他に選びようのない言葉を、小さな空間に注ぎ込む。言葉はその中で渦巻くだけではなく、別の時間、別の場所のそっくりな空間の中に伝わる・・・そういう仕組みになっているらしい。

 そして同じ不可解な仕組みによって、相手の言葉が、時と場所をへだてた僕の耳に響いてきた。

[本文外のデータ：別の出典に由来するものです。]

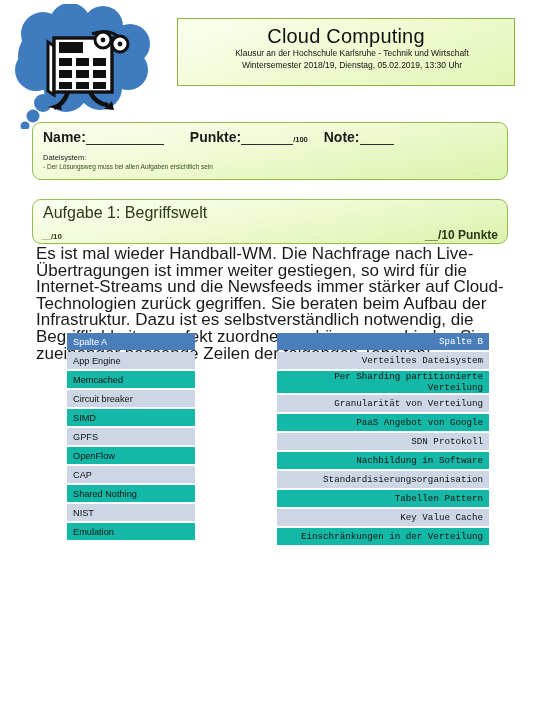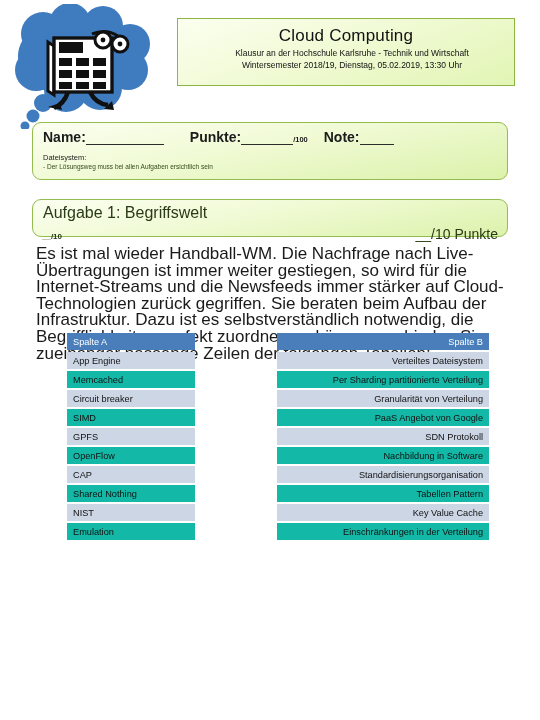--- a/index.html
+++ b/index.html
@@ -39,7 +39,7 @@
     padding-top: 6px;
   }
   #title-box .maintitle {
-    font-size: 17px;
+    font-size: 20px;
     line-height: 22px;
     color: #111111;
     letter-spacing: 0.2px;

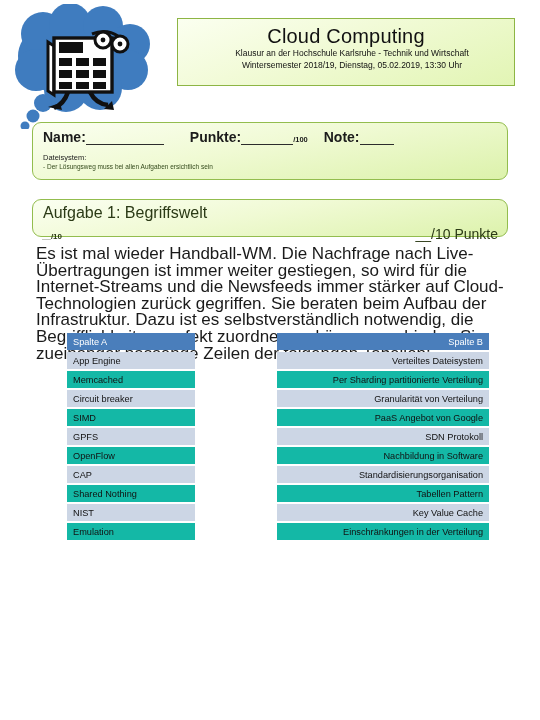--- a/index.html
+++ b/index.html
@@ -112,7 +112,7 @@
     left: 32px;
     top: 199px;
     width: 476px;
-    height: 38px;
+    height: 45px;
     padding-left: 44px;
   }
   #task-title {

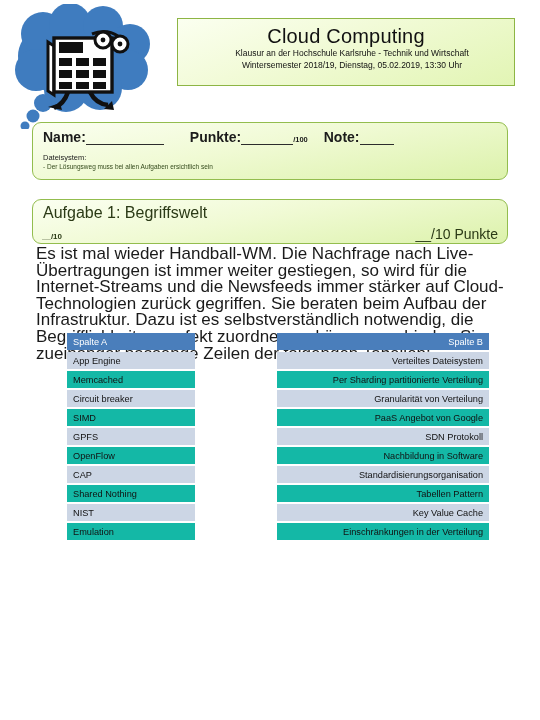--- a/index.html
+++ b/index.html
@@ -227,7 +227,7 @@
   <span style="font-size:8px;color:#2b3a16;font-weight:bold;">__/10</span>
 </div>
 <div id="task-points-right-wrap" style="position:absolute;right:42px;top:225px;">
-  <span style="font-size:14px;color:#2b3a16;">__/10 Punkte</span>
+  <span style="font-size:12px;color:#2b3a16;font-weight:bold;">__/10 Punkte</span>
 </div>
 
 <div id="task-body">Es ist mal wieder Handball-WM. Die Nachfrage nach Live-Übertragungen ist immer weiter gestiegen, so wird für die Internet-Streams und die Newsfeeds immer stärker auf Cloud-Technologien zurück gegriffen. Sie beraten beim Aufbau der Infrastruktur. Dazu ist es selbstverständlich notwendig, die Begrifflichkeiten perfekt zuordnen zu können, verbinden Sie zueinander passende Zeilen der folgenden Tabellen:</div>

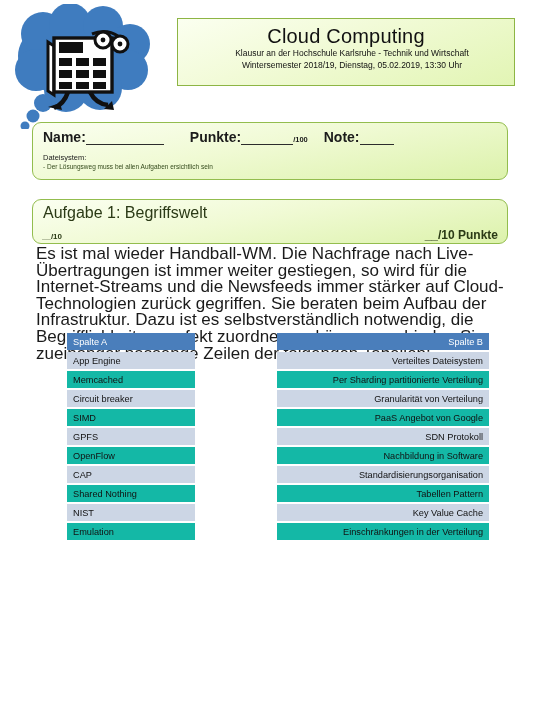--- a/index.html
+++ b/index.html
@@ -157,7 +157,7 @@
     font-size: 9.2px;
   }
   #table-a th, #table-a td { text-align: left; }
-  #table-b th, #table-b td { text-align: right; }
+  #table-b th, #table-b td { text-align: right; font-family: Liberation Mono, monospace; }
   .row-dark td { background: #ccd6e5; }
   .row-light td { background: #14b8a6; }
 </style>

「齋藤さんは写真を撮るのが趣味と聞いています。だとすればあちこち歩くのはそれほど苦になりませんよね?」

「え?えぇ、それはまぁ」

「よかった。そこを見込んで、尾行をお願いしたいのです」

「尾行?」

僕は背中をまっすぐに伸ばす。思いもよらない言葉だった。

「そう。ある女を尾行してもらいたい。齋藤さんと同じ二〇〇五年に属していて、その意味で私の手には負えない女を」

「いえ、でも、尾行なんて・・・」

「とにかく最後まできいてくれるとやくそくしたでしょう」

同年輩にしては、大人びた声がぼくをたしなめる。

「女を尾行してほしい。警察官でも私立探偵でもない女性に、そんな事を言っても大丈夫なのか。 

当然の疑問と思いますが、この場合は大丈夫。齋藤さんに危害を加えるような相手ではありません。